The central government, however, despite Tamaki's push for face-to-face talks, has forged ahead unilaterally with land reclamation work necessary to build the new base after the land ministry issued an injunction to suspend Okinawa revoking a permit for the landfill work.
The Okinawa prefectural government's appeal for the suspension of work for the relocation of the controversial base was also dismissed by a lower court with the ruling upheld by the Naha branch of the Fukuoka High Court on Dec. 5.
Okinawa hosts the bulk of U.S. military facilities in Japan, yet the tiny sub-tropical island accounts for just a small fraction of Japan's total landmass.
As well as shouldering the majority of U.S. bases and being victims of U.S. base-linked workers' criminal activities, which span rape and murder, to driving under the influence of alcohol, as well as a flow of accidents and mishaps involving U.S. military aircraft, the new location for the base has an extremely delicate ecosystem unique to Okinawa that the locals desperately want to protect.

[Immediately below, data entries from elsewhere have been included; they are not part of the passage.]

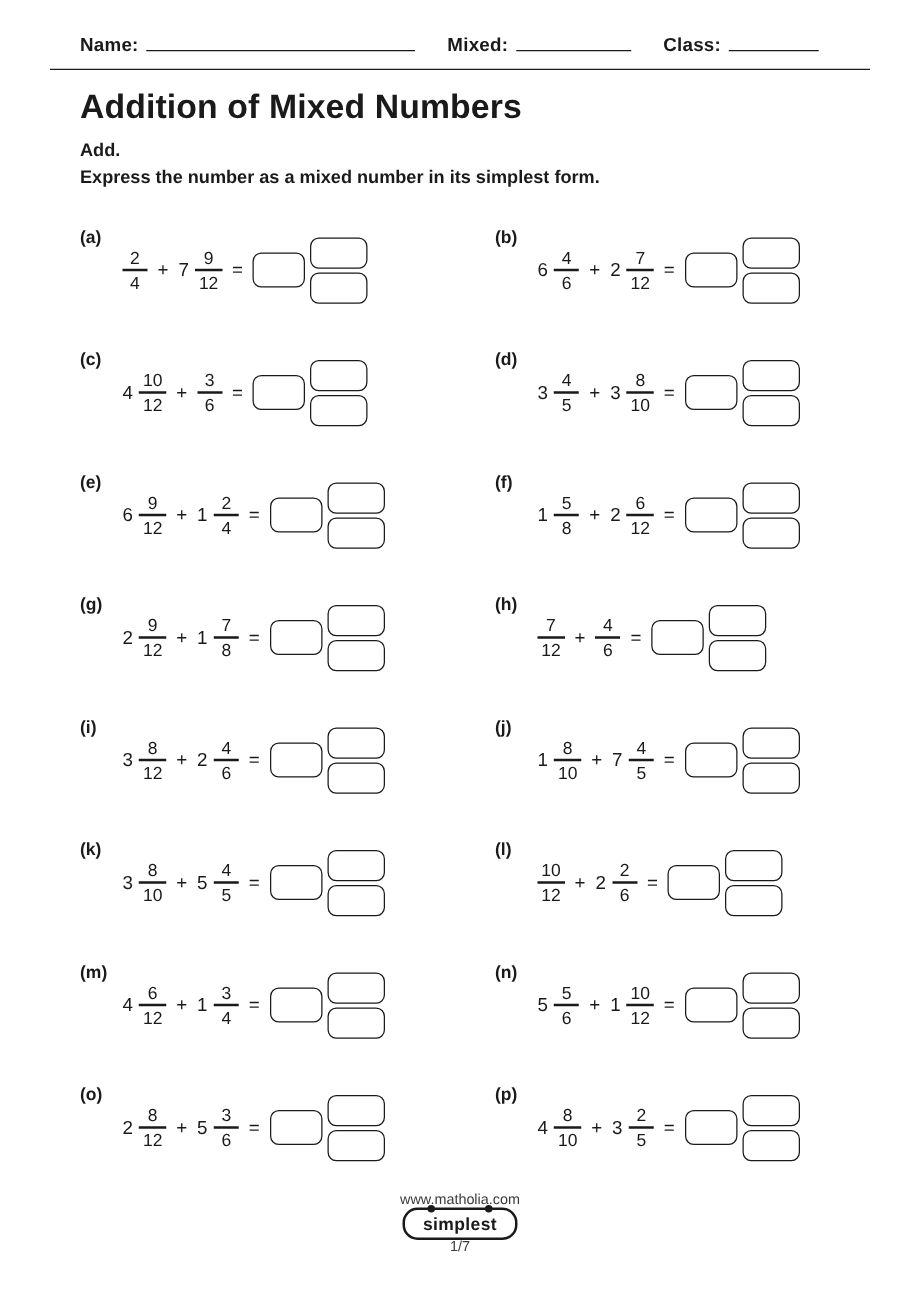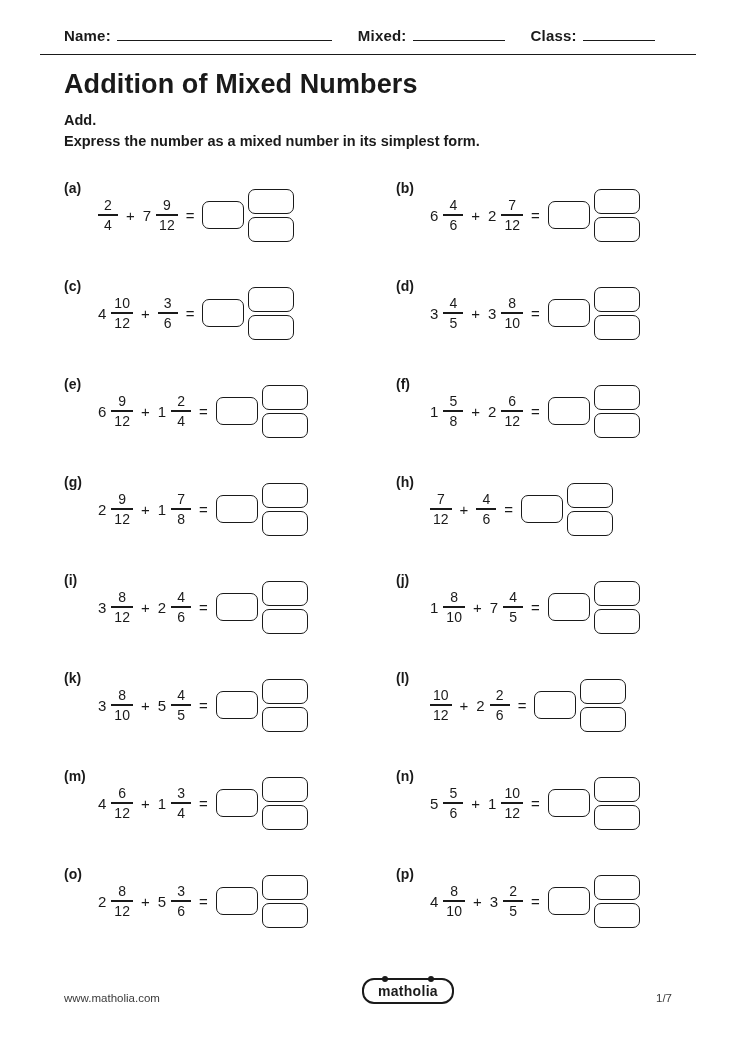--- a/index.html
+++ b/index.html
@@ -137,24 +137,25 @@
   }
 
   
   .footer {
     position: absolute;
     left: 0;
     right: 0;
     bottom: 36px;
     padding: 0 64px;
     display: flex;
-    align-items: flex-end;
+    align-items: center;
     justify-content: space-between;
     font-size: 11.5px;
     color: #3a3a3a;
+    flex-direction: column;
   }
   .logo {
     border: 2px solid #1a1a1a;
     border-radius: 12px;
     padding: 3px 14px;
     font-size: 14px;
     font-weight: bold;
     letter-spacing: 0.3px;
     color: #1a1a1a;
     background: #fff;
@@ -670,17 +671,17 @@
               <span class="box small"></span>
               <span class="box small"></span>
             </span>
           </span>
         </div>
       </div>
     </div>
 
   <div class="footer">
     <span>www.matholia.com</span>
-    <span class="logo">matholia</span>
+    <span class="logo">simplest</span>
     <span>1/7</span>
   </div>
 
 </div>
 
 </body></html>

Tamaki had previously said that the central government's persistent push to continue with the landfill work is completely unacceptable and against the will of Okinawans who wish to see the base moved outside of Okinawa and Japan altogether.
The prefectural government is urging the people of Okinawa to make their voices heard nationally and internationally by calling a referendum on the issue next year.